| TASK STATEMENT |
Leave out all pictures while repeating the records exactly and completely.

TASK DATA Block Start

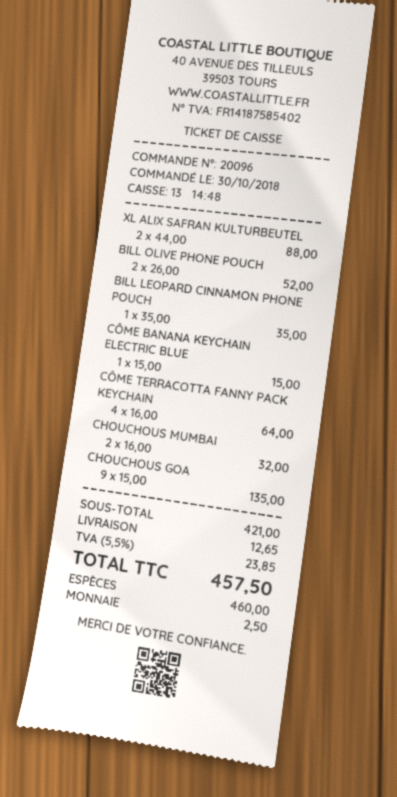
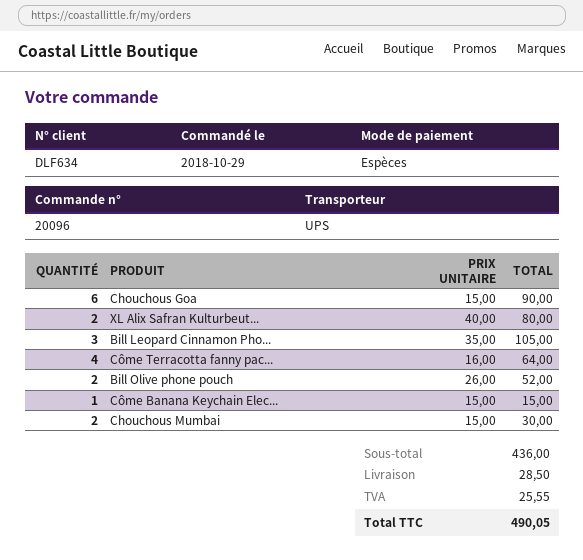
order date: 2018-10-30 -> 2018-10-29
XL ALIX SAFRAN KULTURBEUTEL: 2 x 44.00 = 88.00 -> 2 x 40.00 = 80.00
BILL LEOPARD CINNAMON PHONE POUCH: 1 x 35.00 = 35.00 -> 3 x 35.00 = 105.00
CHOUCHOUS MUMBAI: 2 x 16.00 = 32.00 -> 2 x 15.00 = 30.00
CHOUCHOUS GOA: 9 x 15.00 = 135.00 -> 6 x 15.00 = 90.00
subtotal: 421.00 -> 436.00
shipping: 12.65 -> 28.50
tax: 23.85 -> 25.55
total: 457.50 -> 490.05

TASK DATA Block End

| YOUR SOLUTION |
order date: 2018-10-30 -> 2018-10-29
XL ALIX SAFRAN KULTURBEUTEL: 2 x 44.00 = 88.00 -> 2 x 40.00 = 80.00
BILL LEOPARD CINNAMON PHONE POUCH: 1 x 35.00 = 35.00 -> 3 x 35.00 = 105.00
CHOUCHOUS MUMBAI: 2 x 16.00 = 32.00 -> 2 x 15.00 = 30.00
CHOUCHOUS GOA: 9 x 15.00 = 135.00 -> 6 x 15.00 = 90.00
subtotal: 421.00 -> 436.00
shipping: 12.65 -> 28.50
tax: 23.85 -> 25.55
total: 457.50 -> 490.05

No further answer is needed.